Broker-dealers engaged by the selling shareholders may arrange for other brokers-dealers to participate in sales. Broker-dealers may receive commissions or discounts from the selling shareholders (or, if any broker-dealer acts as agent for the purchaser of shares, from the purchaser) in amounts to be negotiated. The selling shareholders do not expect these commissions and discounts to exceed what is customary in the types of transactions involved.
The selling shareholders may from time to time pledge or grant a security interest in some or all of the ordinary shares owned by them and, if they default in the performance of their secured obligations, the pledgees or secured parties may offer and sell the ordinary shares from time to time under this prospectus, or under an amendment to this prospectus under Rule 424(b)(3) or other applicable provision of the Securities Act of 1933 amending the list of selling shareholders to include the pledgee, transferee or other successors in interest as selling shareholders under this prospectus.
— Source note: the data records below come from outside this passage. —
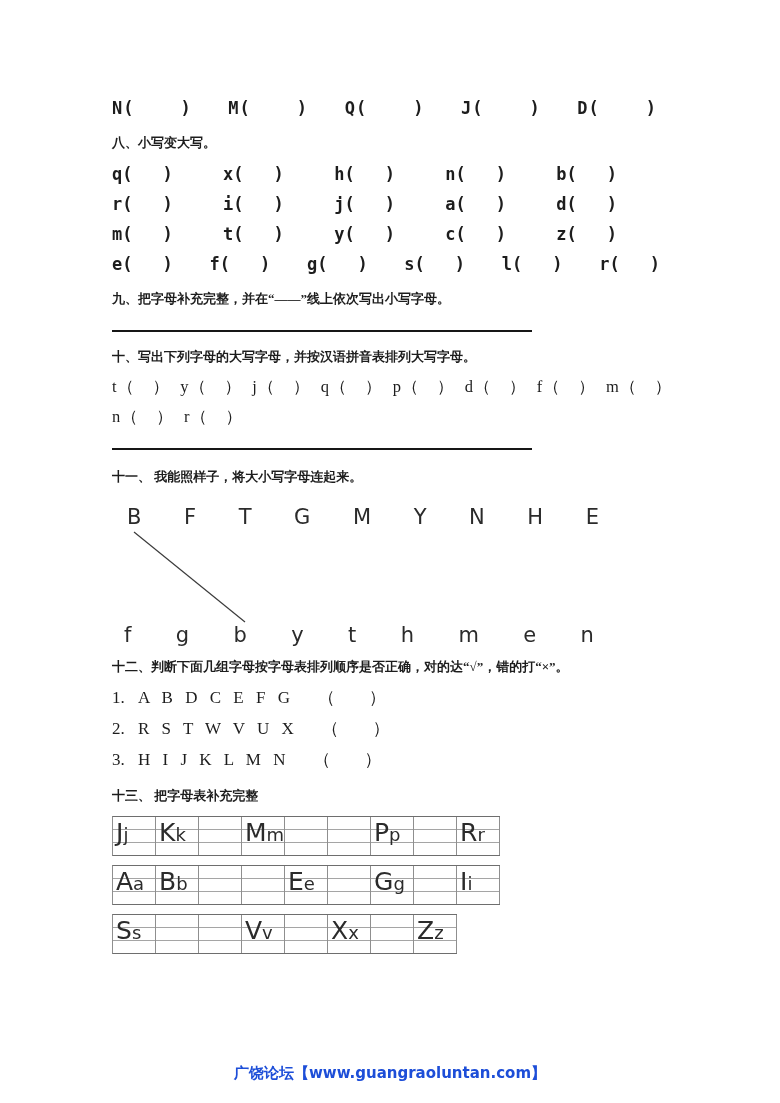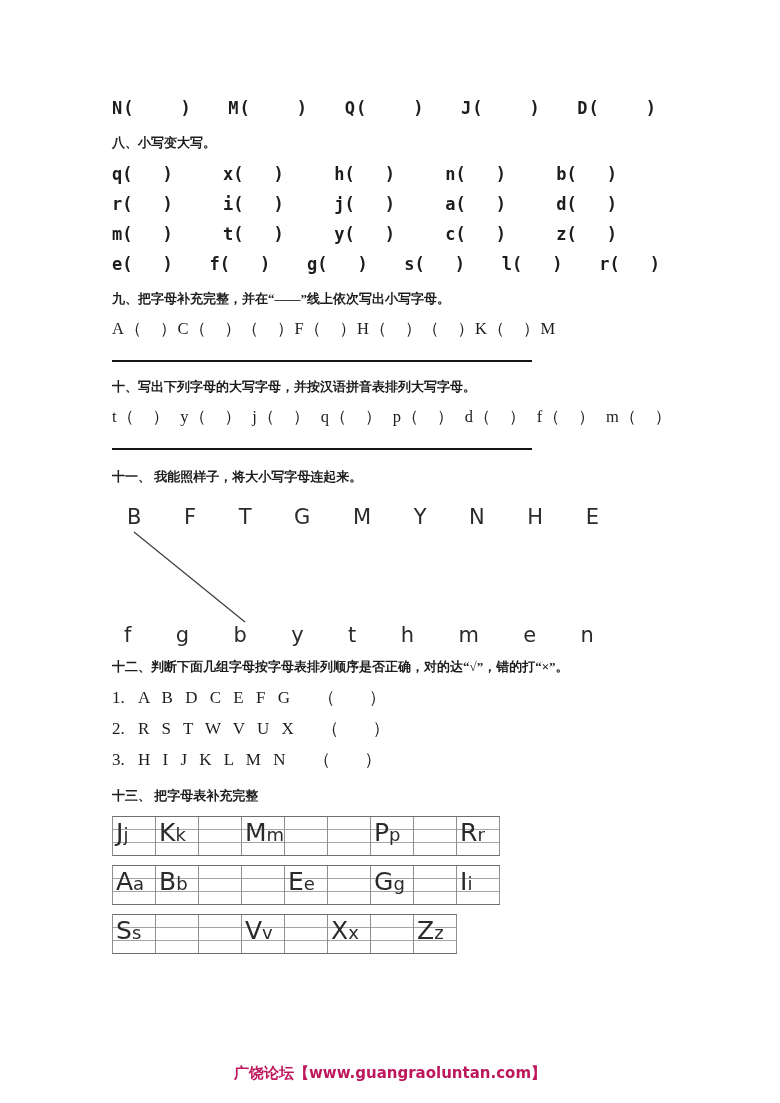--- a/index.html
+++ b/index.html
@@ -97,7 +97,6 @@
       </div>
 
     <div class="title">九、把字母补充完整，并在“——”线上依次写出小写字母。</div>
-    <div class="pline">A（　）C（　）（　）F（　）H（　）（　）K（　）M</div>
     <div class="rule"></div>
 
     <div class="title">十、写出下列字母的大写字母，并按汉语拼音表排列大写字母。</div>

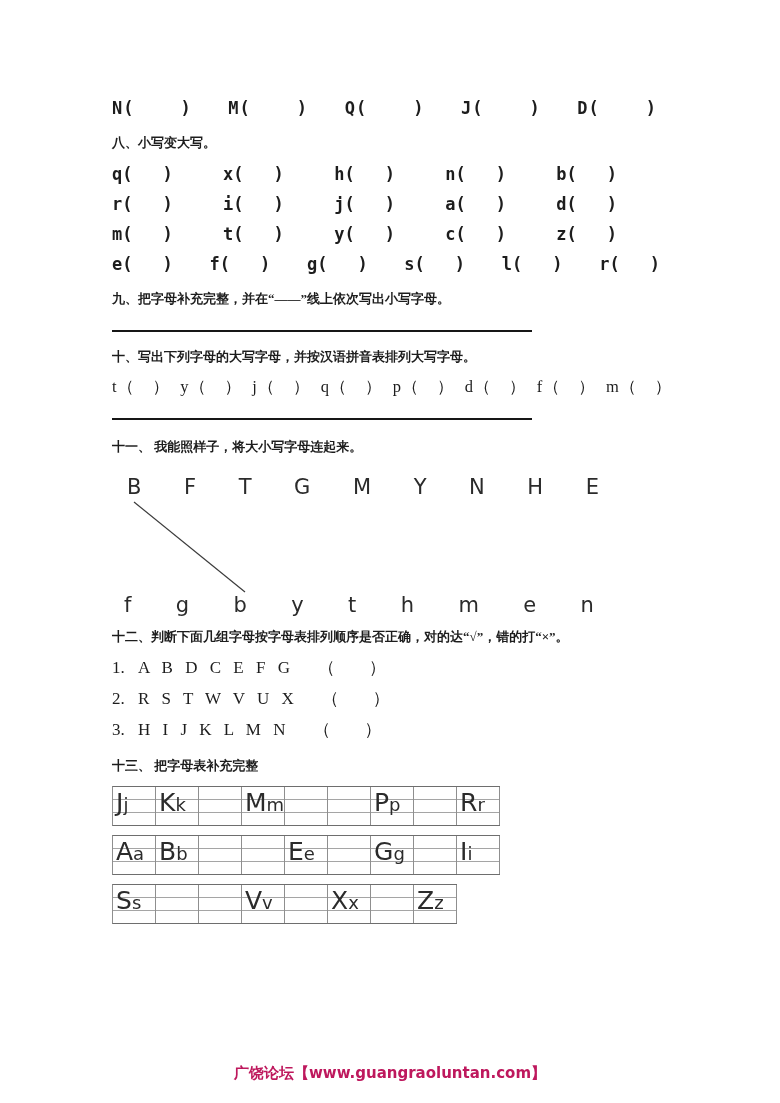--- a/index.html
+++ b/index.html
@@ -101,6 +101,7 @@
 
     <div class="title">十、写出下列字母的大写字母，并按汉语拼音表排列大写字母。</div>
     <div class="pline">t（　）  y（　）  j（　）  q（　）  p（　）  d（　）  f（　）  m（　）</div>
+    <div class="pline">n（　）  r（　）</div>
     <div class="rule"></div>
 
     <div class="sec11">

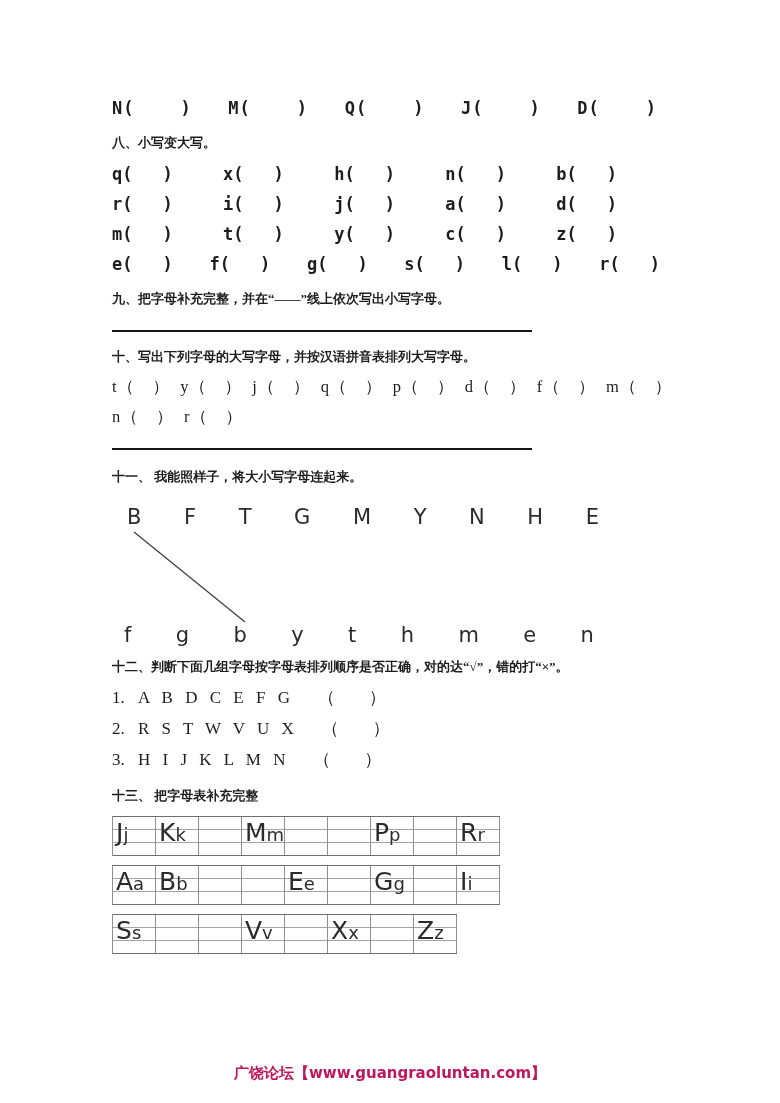--- a/index.html
+++ b/index.html
@@ -49,7 +49,7 @@
   .cl{font-size:18px}
 
   .footer{position:absolute;left:0;right:0;top:1064px;text-align:center;
-          font-weight:bold;font-size:15px;font-family:"DejaVu Sans",sans-serif;color:#be185d}
+          font-weight:bold;font-size:15px;font-family:"DejaVu Sans",sans-serif;color:#1d4ed8}
 </style>
 </head>
 <body>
The selling shareholders also may transfer the ordinary shares in other circumstances, in which case the transferees, pledgees or other successors in interest will be the selling beneficial owners for purposes of this prospectus.
The selling shareholders and any broker-dealers or agents that are involved in selling the ordinary shares may be deemed to be “underwriters” within the meaning of the Securities Act in connection with such sales. In such event, any commissions received by such broker-dealers or agents and any profit on the resale of the ordinary shares purchased by them may be deemed to be underwriting commissions or discounts under the Securities Act. The selling shareholders have informed us that they do not have any agreement or understanding, directly or indirectly, with any person to distribute the ordinary shares.